§ Exercise data:
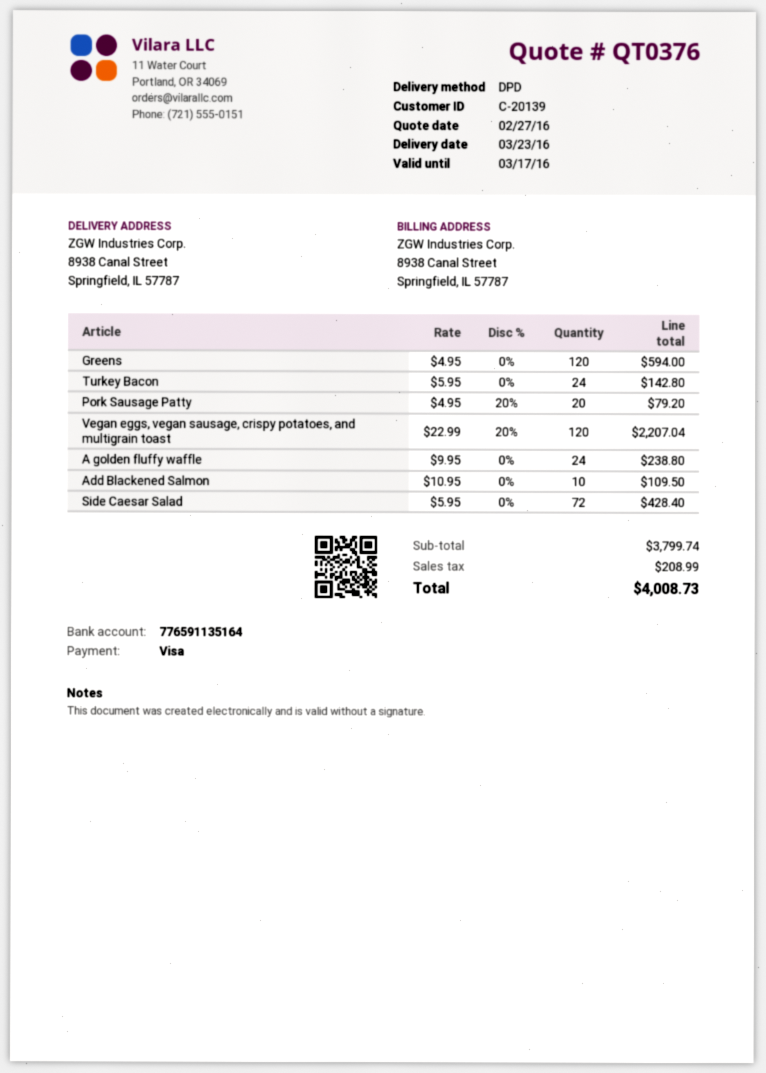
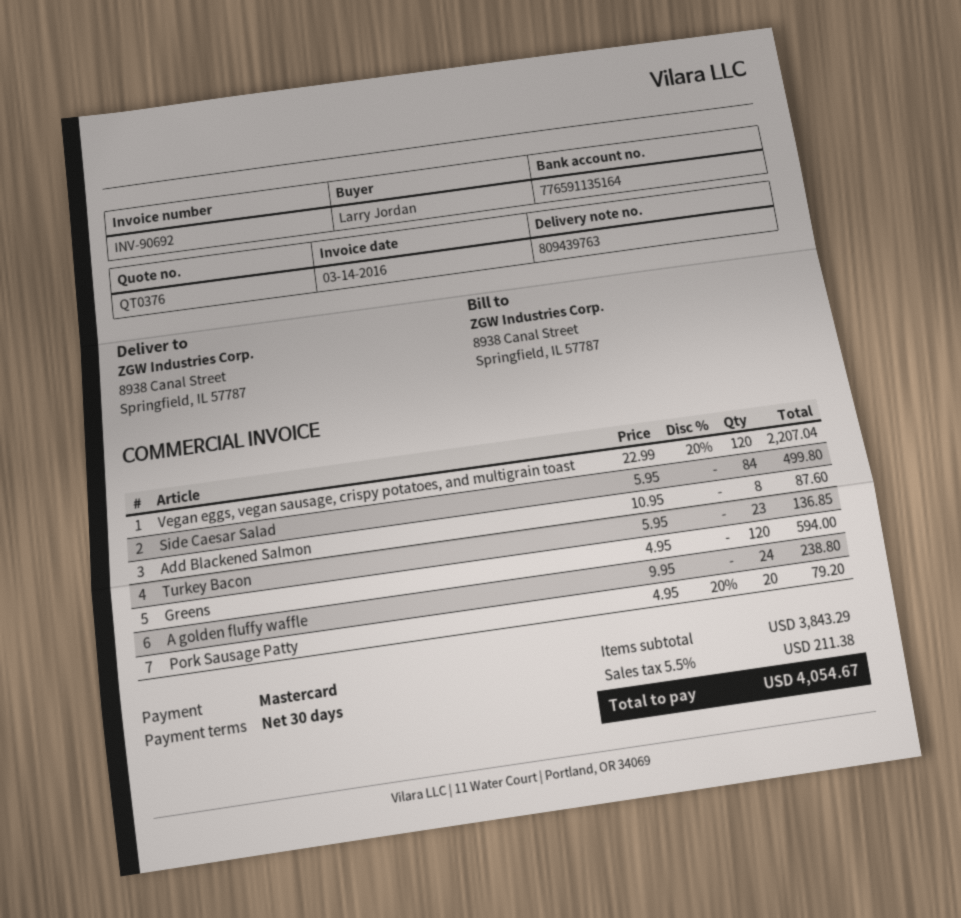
payment method: Visa -> Mastercard
Turkey Bacon: 24 x 5.95 = 142.80 -> 23 x 5.95 = 136.85
Add Blackened Salmon: 10 x 10.95 = 109.50 -> 8 x 10.95 = 87.60
Side Caesar Salad: 72 x 5.95 = 428.40 -> 84 x 5.95 = 499.80
subtotal: 3799.74 -> 3843.29
tax: 208.99 -> 211.38
total: 4008.73 -> 4054.67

§ Activity:
Write out only the final block of lines, starting at the line with "subtotal: 3799.74 -> 3843.29" and running to the end of the material.

§ Solution:
subtotal: 3799.74 -> 3843.29
tax: 208.99 -> 211.38
total: 4008.73 -> 4054.67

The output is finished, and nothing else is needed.